Stored records:
......

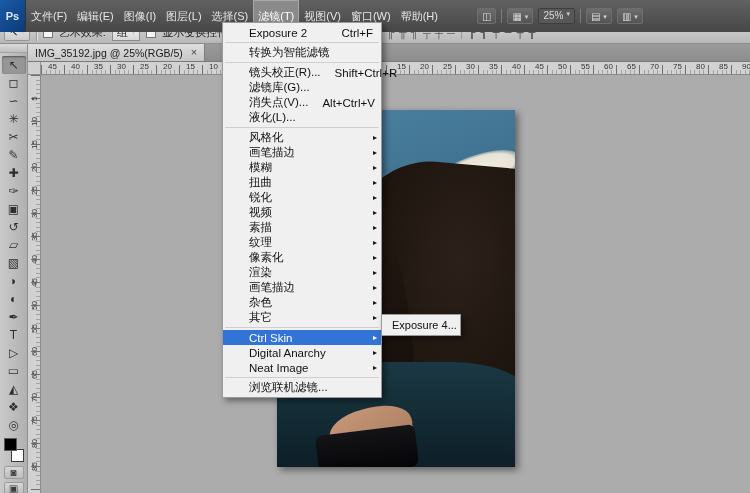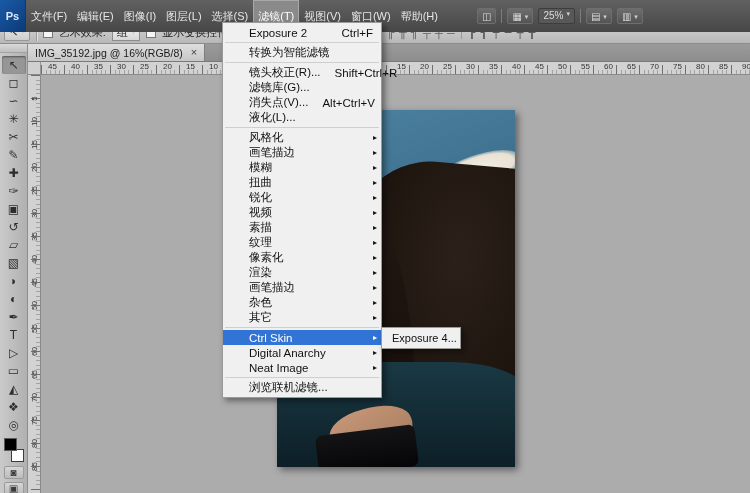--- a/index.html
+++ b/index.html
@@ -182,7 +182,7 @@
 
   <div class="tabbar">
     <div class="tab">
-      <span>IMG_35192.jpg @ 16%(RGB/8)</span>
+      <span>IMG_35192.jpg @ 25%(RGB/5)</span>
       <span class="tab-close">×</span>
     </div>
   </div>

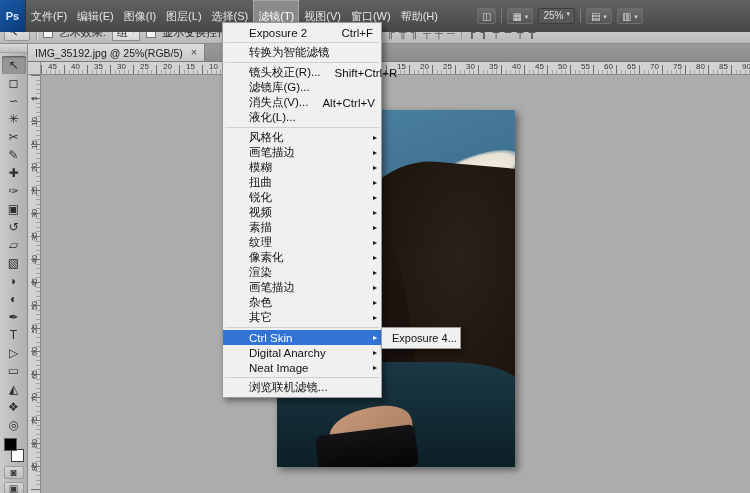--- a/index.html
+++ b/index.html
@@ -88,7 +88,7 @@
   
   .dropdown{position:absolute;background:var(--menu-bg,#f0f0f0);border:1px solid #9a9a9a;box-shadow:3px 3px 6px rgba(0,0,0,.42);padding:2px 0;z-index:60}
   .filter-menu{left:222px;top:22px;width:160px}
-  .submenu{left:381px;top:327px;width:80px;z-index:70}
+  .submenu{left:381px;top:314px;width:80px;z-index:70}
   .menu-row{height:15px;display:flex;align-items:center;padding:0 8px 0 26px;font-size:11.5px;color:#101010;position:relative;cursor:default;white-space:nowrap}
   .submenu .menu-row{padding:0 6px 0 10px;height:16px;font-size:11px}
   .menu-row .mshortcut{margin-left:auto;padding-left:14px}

......

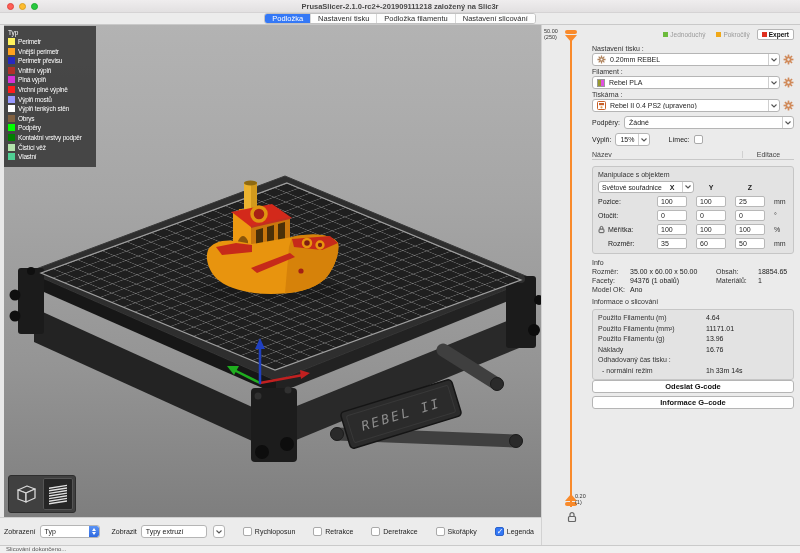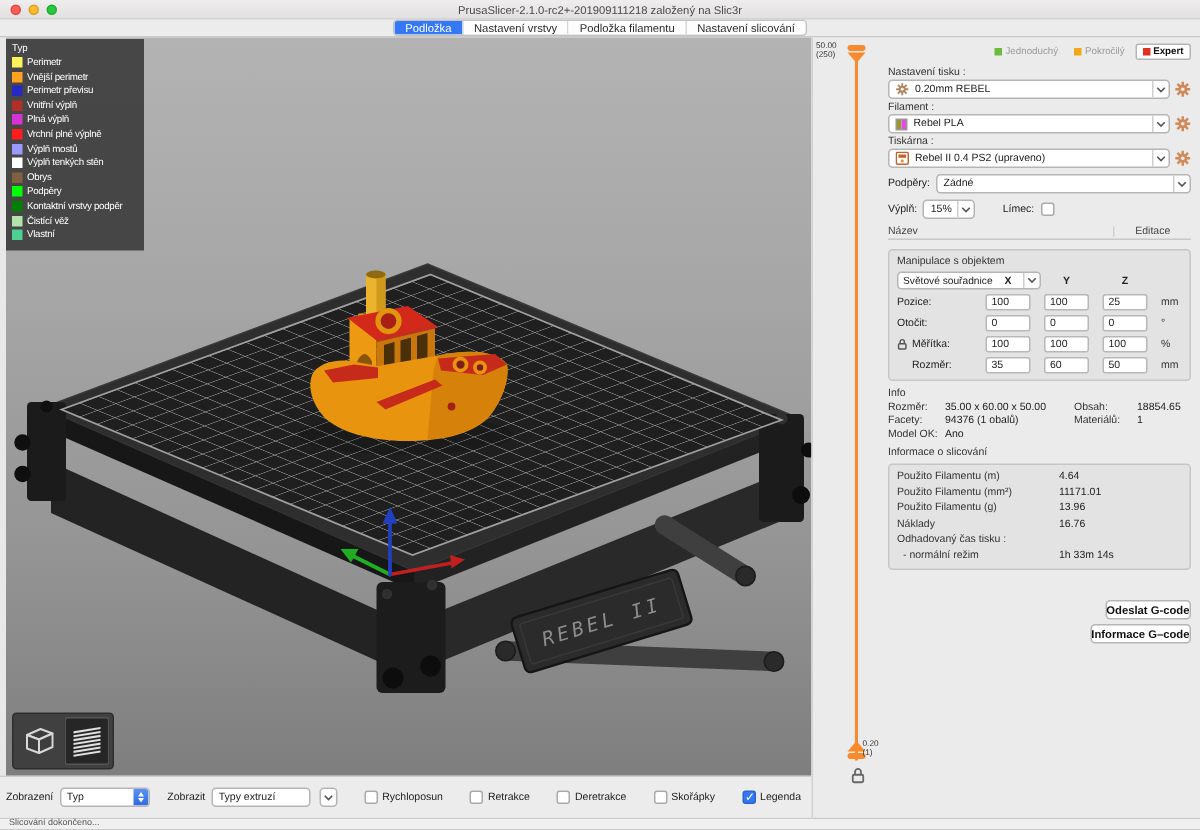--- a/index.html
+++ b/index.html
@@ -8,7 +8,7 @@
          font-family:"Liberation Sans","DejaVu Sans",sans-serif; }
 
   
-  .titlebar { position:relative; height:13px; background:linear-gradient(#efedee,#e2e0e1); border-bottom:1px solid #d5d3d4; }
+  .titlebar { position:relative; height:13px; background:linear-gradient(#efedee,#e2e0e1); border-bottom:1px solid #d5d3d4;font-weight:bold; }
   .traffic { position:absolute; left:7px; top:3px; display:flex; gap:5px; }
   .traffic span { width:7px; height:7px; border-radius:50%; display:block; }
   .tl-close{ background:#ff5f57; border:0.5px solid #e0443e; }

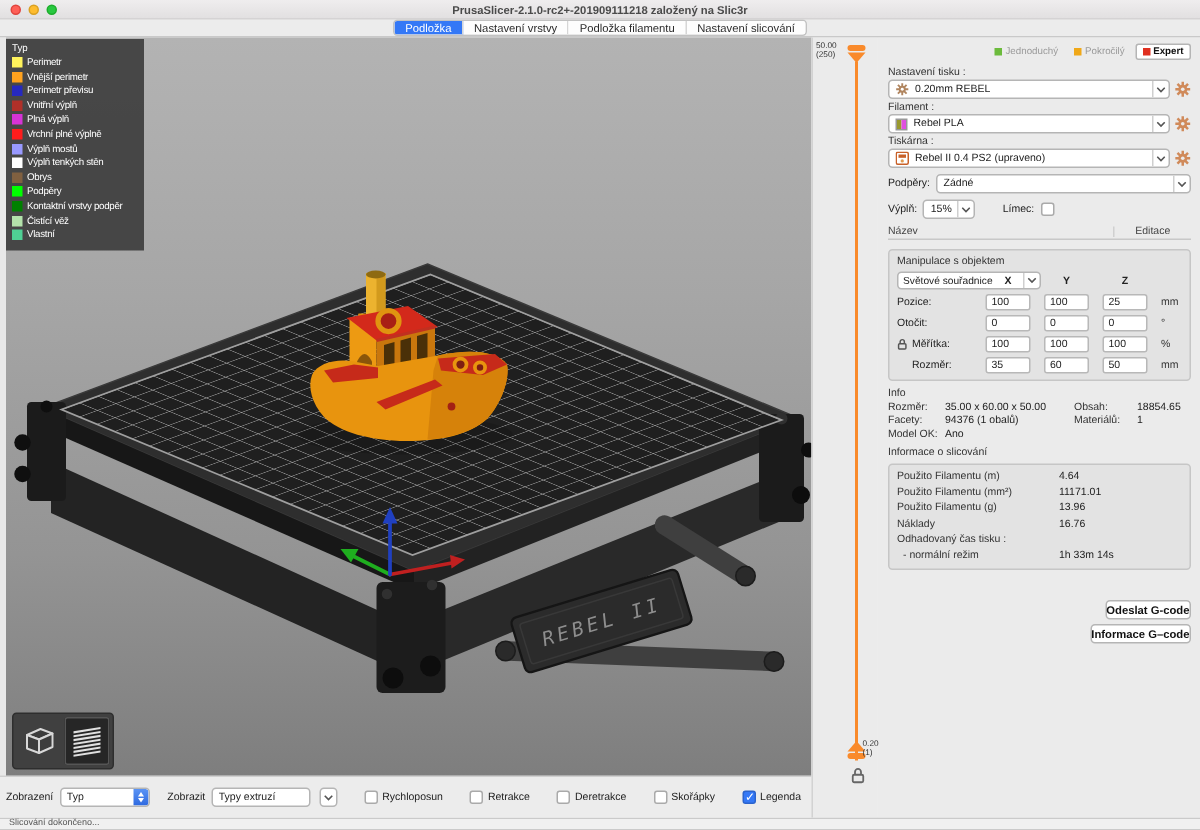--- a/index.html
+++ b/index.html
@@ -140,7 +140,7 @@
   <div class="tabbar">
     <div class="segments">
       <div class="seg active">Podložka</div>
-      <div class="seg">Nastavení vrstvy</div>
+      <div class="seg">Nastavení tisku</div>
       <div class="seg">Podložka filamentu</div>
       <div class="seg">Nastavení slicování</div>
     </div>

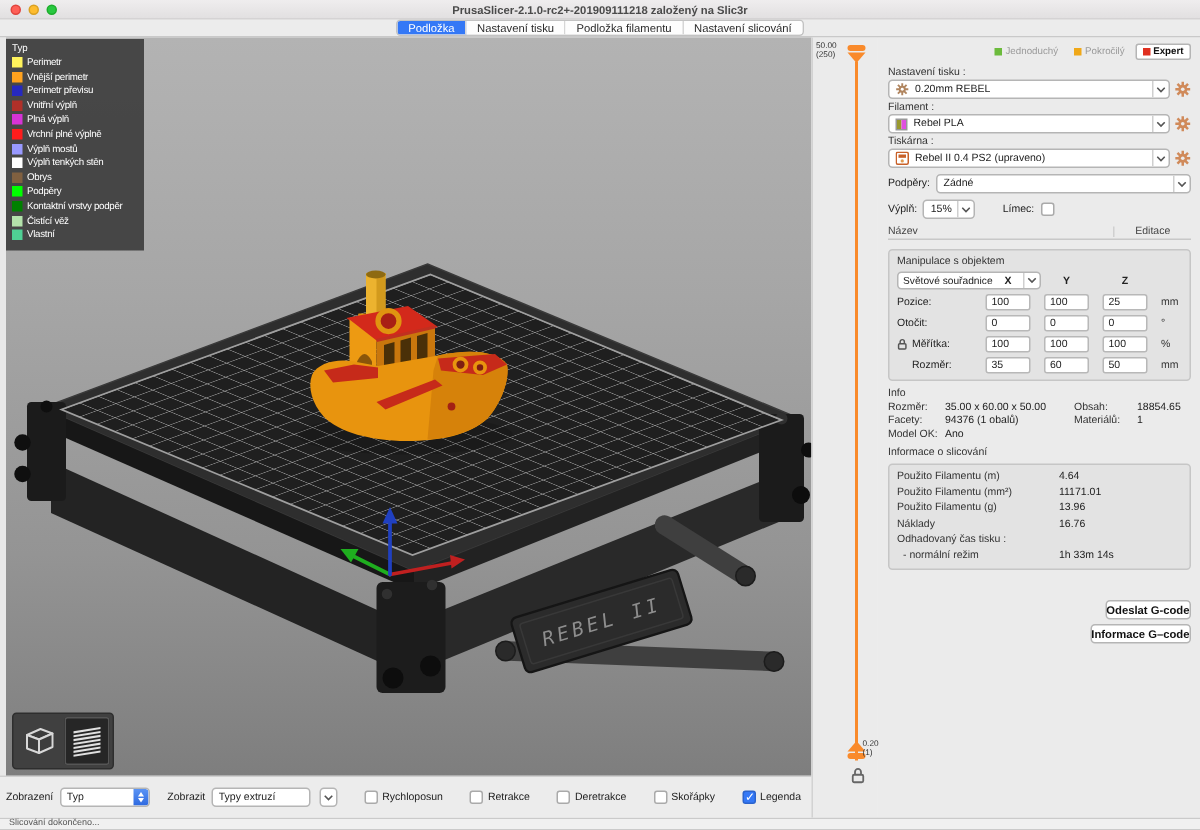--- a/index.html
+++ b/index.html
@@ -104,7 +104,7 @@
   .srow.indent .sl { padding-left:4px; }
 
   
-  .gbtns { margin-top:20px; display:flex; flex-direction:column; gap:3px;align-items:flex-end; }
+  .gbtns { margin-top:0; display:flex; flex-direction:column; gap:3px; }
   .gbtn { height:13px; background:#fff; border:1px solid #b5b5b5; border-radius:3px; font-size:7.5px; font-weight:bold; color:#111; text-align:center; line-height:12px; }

......

REQUIRED ACTION —
Please repeat, exactly as written, the lines in the records above, starting with the one that has "position:absolute; left:7px; top:3px;" and going on through the one that has "height:13px; background:#fff; border:1px". Pictures are to be left out.

TASK SOLUTION —
   .traffic { position:absolute; left:7px; top:3px; display:flex; gap:5px; }
   .traffic span { width:7px; height:7px; border-radius:50%; display:block; }
   .tl-close{ background:#ff5f57; border:0.5px solid #e0443e; }

--- a/index.html
+++ b/index.html
@@ -140,7 +140,7 @@
   <div class="tabbar">
     <div class="segments">
       <div class="seg active">Podložka</div>
-      <div class="seg">Nastavení vrstvy</div>
+      <div class="seg">Nastavení tisku</div>
       <div class="seg">Podložka filamentu</div>
       <div class="seg">Nastavení slicování</div>
     </div>

--- a/index.html
+++ b/index.html
@@ -104,7 +104,7 @@
   .srow.indent .sl { padding-left:4px; }
 
   
-  .gbtns { margin-top:20px; display:flex; flex-direction:column; gap:3px;align-items:flex-end; }
+  .gbtns { margin-top:0; display:flex; flex-direction:column; gap:3px; }
   .gbtn { height:13px; background:#fff; border:1px solid #b5b5b5; border-radius:3px; font-size:7.5px; font-weight:bold; color:#111; text-align:center; line-height:12px; }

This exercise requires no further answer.